Playing with pixels

As well as working with PNG, SVG, and PDF drawings, Luxor lets you play directly with pixels, and combine these freely with vector graphics and text.

This section is a quick walkthrough of some functions you can use to control pixels. You'll need the Images.jl package as well as Luxor.jl.

When you create a new Luxor drawing with Drawing(), you can choose to use the contents of an existing Julia array as the drawing surface, rather than a PNG or SVG.

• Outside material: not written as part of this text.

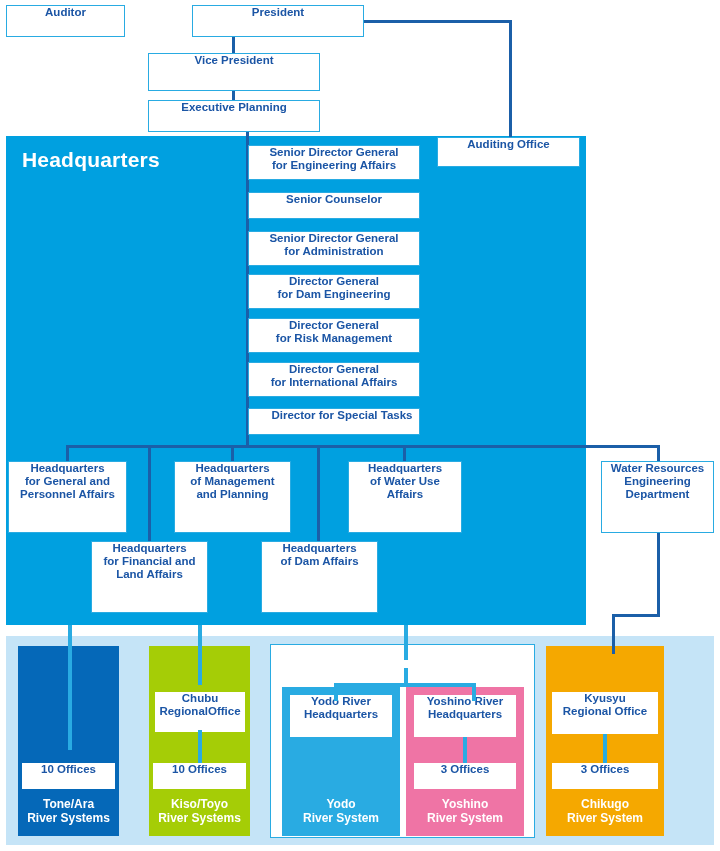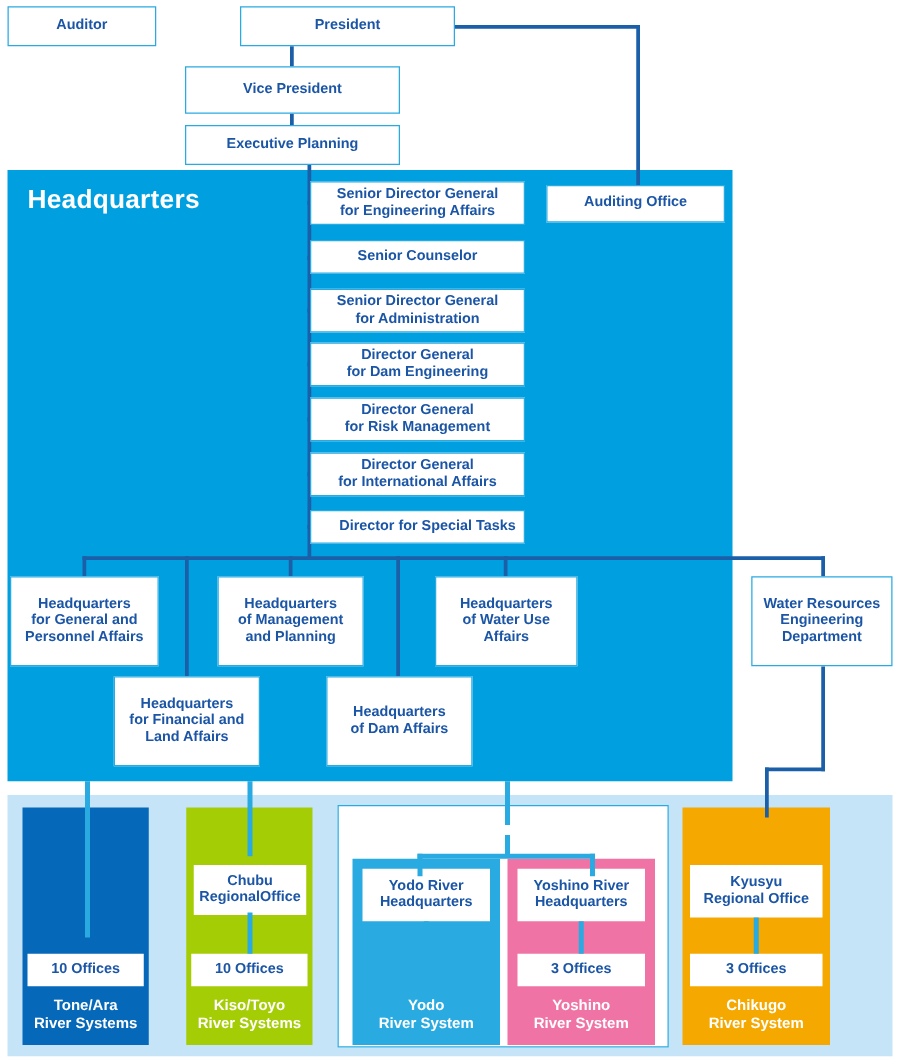"Auditor" .node { align-items: center -> flex-start }
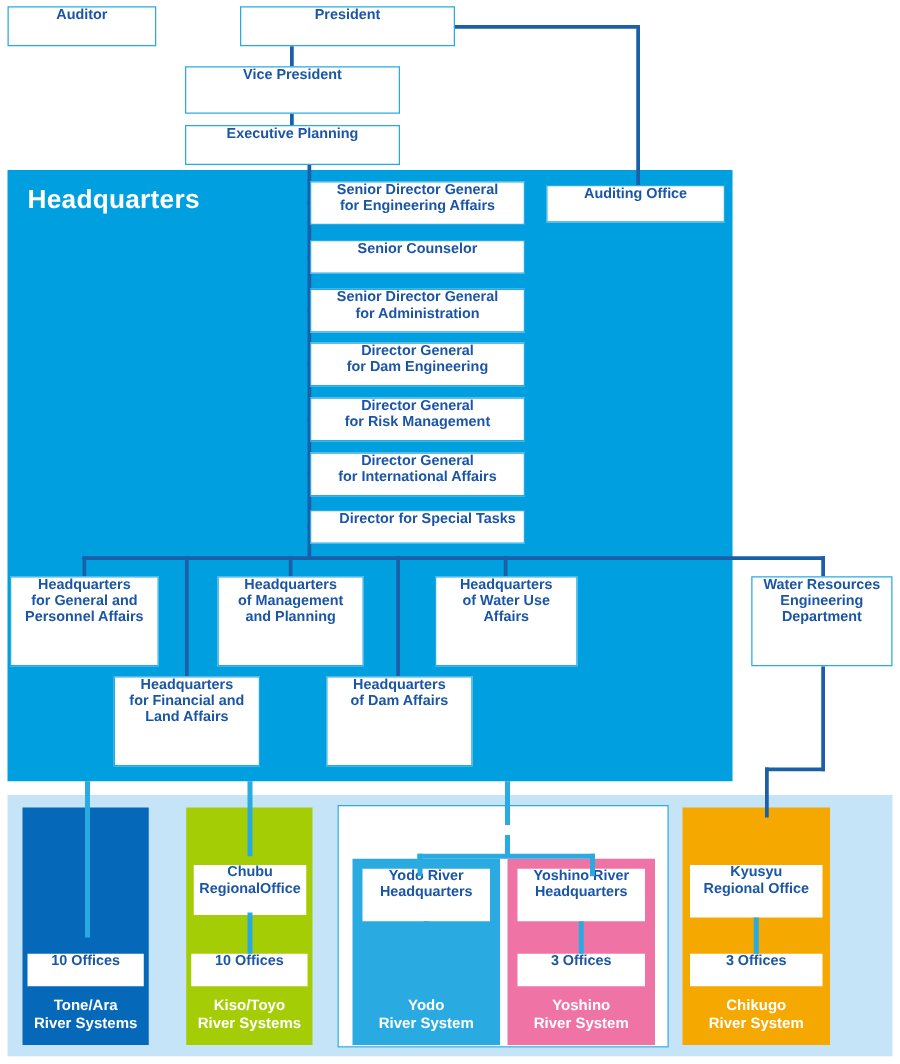"Auditing Office" div.abs { top: 148px -> 137px }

using Luxor, Colors, Images
A = zeros(ARGB32, 400, 800)
Drawing(A)

The array A should be a matrix where each element is an ARGB32 value. ARGB32 is a way of fitting four integers (using 8 bits for alpha, 8 bits for Red, 8 for Green, and 8 for Blue) into a 32-bit number between 0 and 4,294,967,296 - a 32 bit unsigned integer. The ARGB32 type is provided by the Images.jl package (or ColorTypes.jl).

You can set and get the values of pixels by treating the drawing's array like a standard Julia array. So we can inspect pixels like this:

julia> A[10, 200]  # row 10, column 200
ARGB32(0.0N0f8,0.0N0f8,0.0N0f8,0.0N0f8)

and set them like this:

julia> A[10, 200] = colorant"red"
RGB{N0f8}(1.0, 0.0, 0.0)

or even like this:

julia> A[200:250, 100:250] .= colorant"green"
julia> A[300:350, 50:450] .= colorant"blue"
julia> [A[rand(1:(400 * 800))] = RGB(rand(), rand(), rand()) for i in 1:800]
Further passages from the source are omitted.